Stored items:
____________
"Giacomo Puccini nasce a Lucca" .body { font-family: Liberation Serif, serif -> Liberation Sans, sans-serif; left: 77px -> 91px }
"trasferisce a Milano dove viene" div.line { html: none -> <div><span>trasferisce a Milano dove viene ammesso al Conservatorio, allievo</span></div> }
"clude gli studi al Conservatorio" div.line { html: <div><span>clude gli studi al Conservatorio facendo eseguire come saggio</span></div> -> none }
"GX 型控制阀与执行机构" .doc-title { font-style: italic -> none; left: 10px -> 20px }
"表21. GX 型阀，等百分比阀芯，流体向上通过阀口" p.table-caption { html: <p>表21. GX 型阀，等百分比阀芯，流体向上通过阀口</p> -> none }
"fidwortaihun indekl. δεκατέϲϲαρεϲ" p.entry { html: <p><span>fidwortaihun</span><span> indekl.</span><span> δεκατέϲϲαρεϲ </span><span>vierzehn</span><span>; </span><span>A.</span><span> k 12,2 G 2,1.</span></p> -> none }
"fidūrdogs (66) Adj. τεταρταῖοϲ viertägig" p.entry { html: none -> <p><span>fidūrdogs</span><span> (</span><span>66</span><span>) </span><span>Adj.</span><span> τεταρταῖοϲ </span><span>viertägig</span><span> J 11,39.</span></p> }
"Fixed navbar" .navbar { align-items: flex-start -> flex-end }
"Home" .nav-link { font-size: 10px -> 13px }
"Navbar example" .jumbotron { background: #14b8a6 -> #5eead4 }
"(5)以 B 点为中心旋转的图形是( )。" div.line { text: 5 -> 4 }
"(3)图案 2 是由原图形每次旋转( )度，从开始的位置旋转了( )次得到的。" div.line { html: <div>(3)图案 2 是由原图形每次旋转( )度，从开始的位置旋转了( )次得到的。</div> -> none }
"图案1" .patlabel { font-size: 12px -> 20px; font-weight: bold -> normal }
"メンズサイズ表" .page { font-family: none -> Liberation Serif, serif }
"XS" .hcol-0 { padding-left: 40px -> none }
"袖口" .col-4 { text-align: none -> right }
____________
What is required. The answer must be the lines from the one containing "font-family: none ->" to the final line of the data above, copied exactly, both included, with nothing added.

Task answer.
"メンズサイズ表" .page { font-family: none -> Liberation Serif, serif }
"XS" .hcol-0 { padding-left: 40px -> none }
"袖口" .col-4 { text-align: none -> right }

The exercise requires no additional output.